_Task prompt_
All of the data that follows is to be printed exactly, without pictures.

_Entries provided_
○ ○ ○ ○ ○ ○ ○

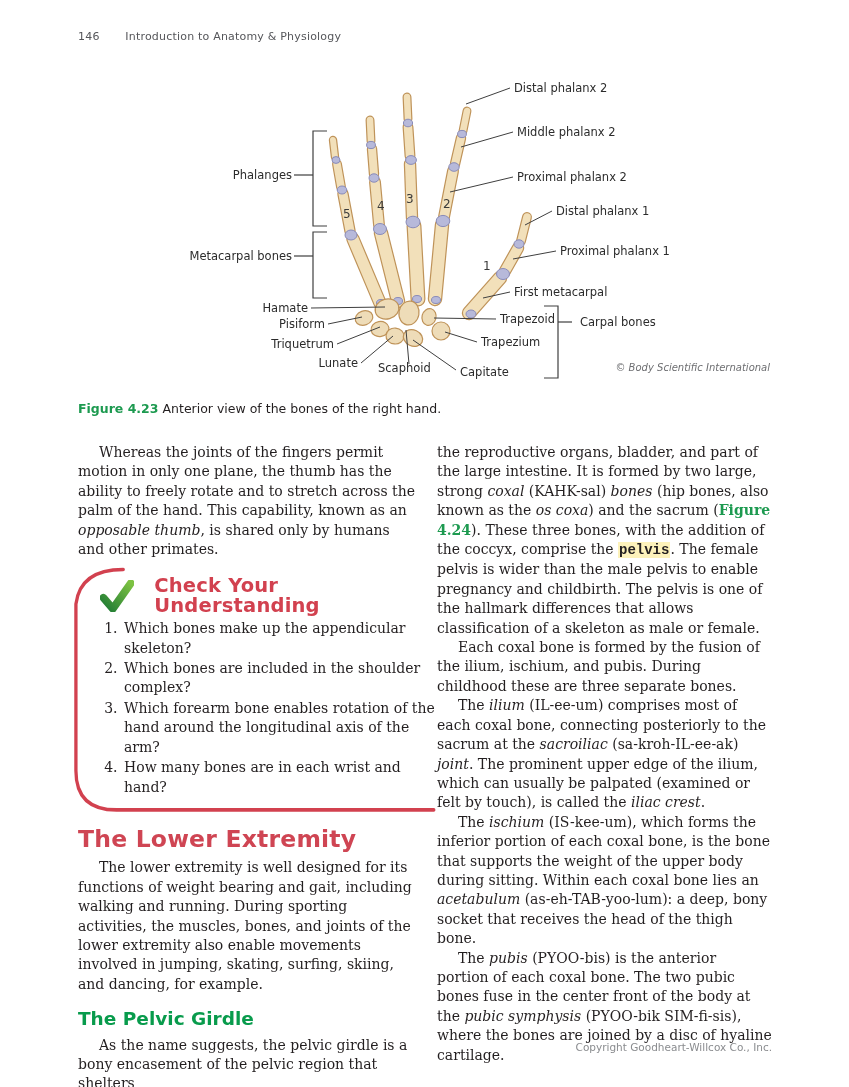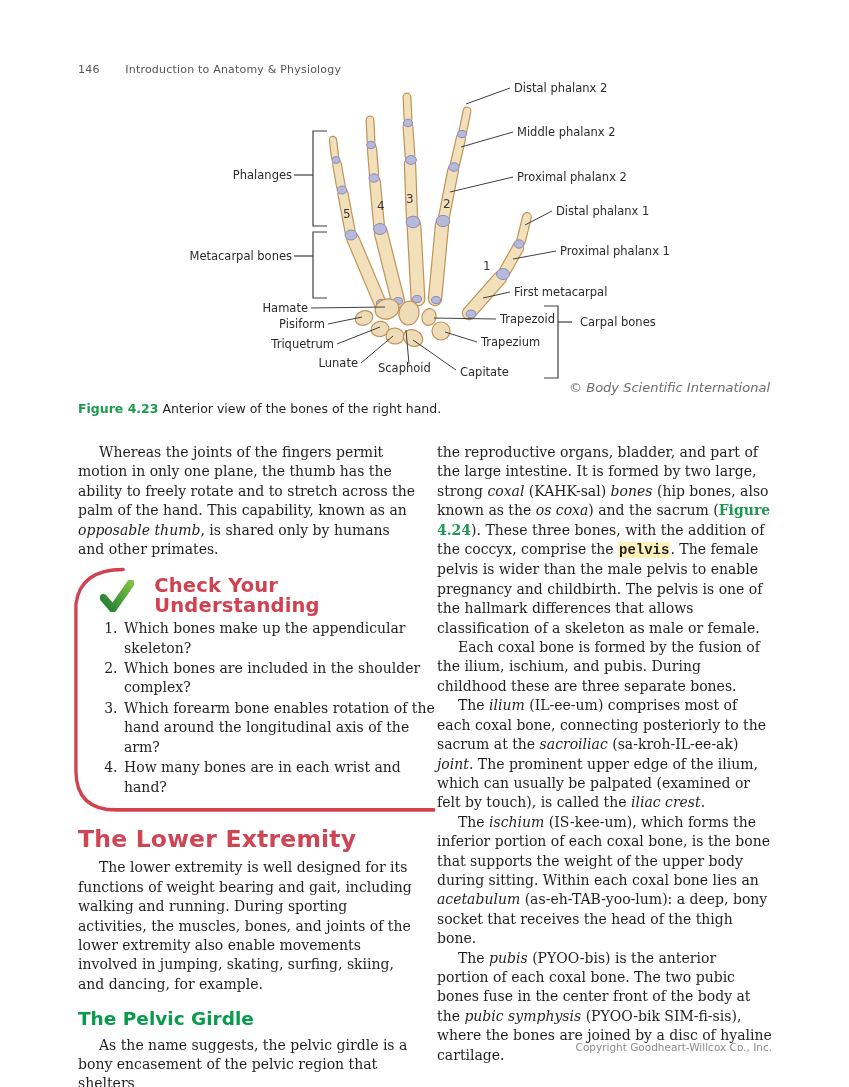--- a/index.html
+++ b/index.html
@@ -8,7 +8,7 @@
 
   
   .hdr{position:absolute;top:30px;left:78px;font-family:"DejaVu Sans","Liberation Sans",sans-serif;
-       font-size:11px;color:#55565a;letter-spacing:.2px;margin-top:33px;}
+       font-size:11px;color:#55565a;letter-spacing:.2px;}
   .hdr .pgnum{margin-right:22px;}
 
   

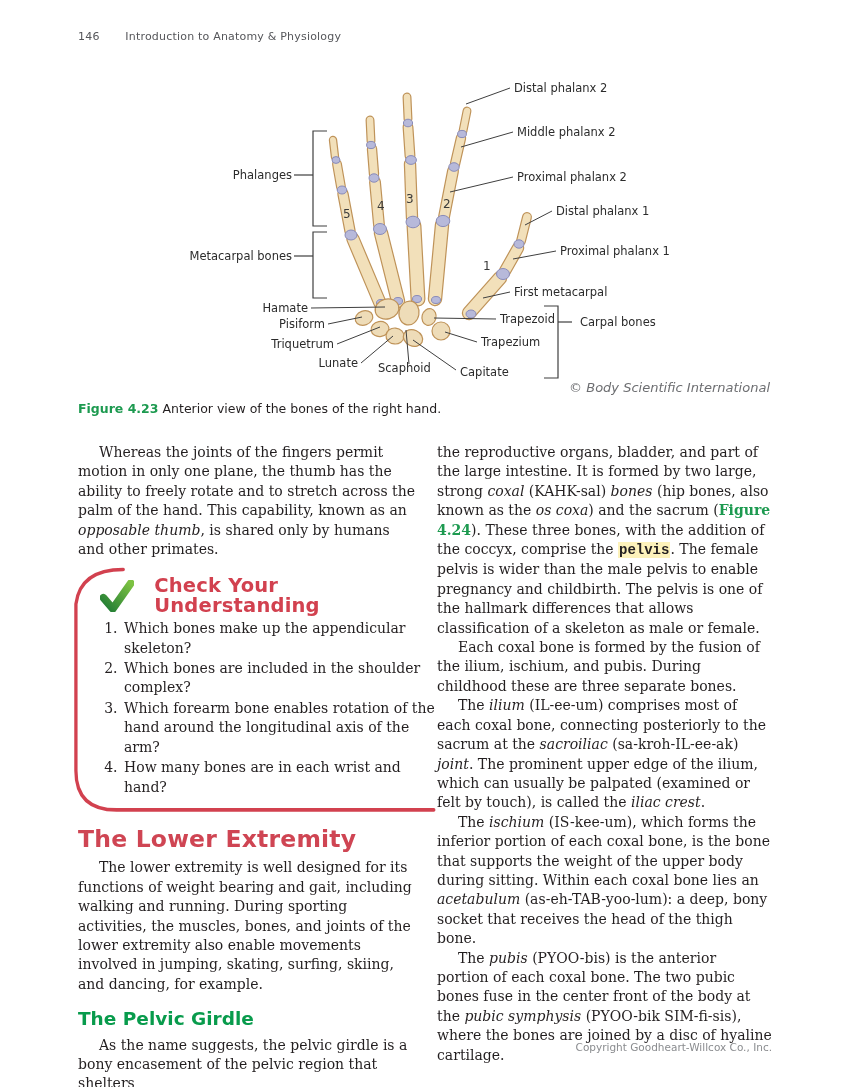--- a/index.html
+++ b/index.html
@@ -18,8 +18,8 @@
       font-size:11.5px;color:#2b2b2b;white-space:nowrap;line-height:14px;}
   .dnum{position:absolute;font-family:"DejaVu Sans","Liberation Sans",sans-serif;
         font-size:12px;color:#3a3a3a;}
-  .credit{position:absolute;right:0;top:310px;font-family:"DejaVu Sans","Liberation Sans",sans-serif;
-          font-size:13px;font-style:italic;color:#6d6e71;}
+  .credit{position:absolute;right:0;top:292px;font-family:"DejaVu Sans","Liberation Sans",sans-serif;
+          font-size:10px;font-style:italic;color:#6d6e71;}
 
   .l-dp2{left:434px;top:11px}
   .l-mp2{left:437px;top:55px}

○ ○ ○ ○ ○ ○ ○

_Final answer_
--- a/index.html
+++ b/index.html
@@ -8,7 +8,7 @@
 
   
   .hdr{position:absolute;top:30px;left:78px;font-family:"DejaVu Sans","Liberation Sans",sans-serif;
-       font-size:11px;color:#55565a;letter-spacing:.2px;margin-top:33px;}
+       font-size:11px;color:#55565a;letter-spacing:.2px;}
   .hdr .pgnum{margin-right:22px;}
 
   

--- a/index.html
+++ b/index.html
@@ -18,8 +18,8 @@
       font-size:11.5px;color:#2b2b2b;white-space:nowrap;line-height:14px;}
   .dnum{position:absolute;font-family:"DejaVu Sans","Liberation Sans",sans-serif;
         font-size:12px;color:#3a3a3a;}
-  .credit{position:absolute;right:0;top:310px;font-family:"DejaVu Sans","Liberation Sans",sans-serif;
-          font-size:13px;font-style:italic;color:#6d6e71;}
+  .credit{position:absolute;right:0;top:292px;font-family:"DejaVu Sans","Liberation Sans",sans-serif;
+          font-size:10px;font-style:italic;color:#6d6e71;}
 
   .l-dp2{left:434px;top:11px}
   .l-mp2{left:437px;top:55px}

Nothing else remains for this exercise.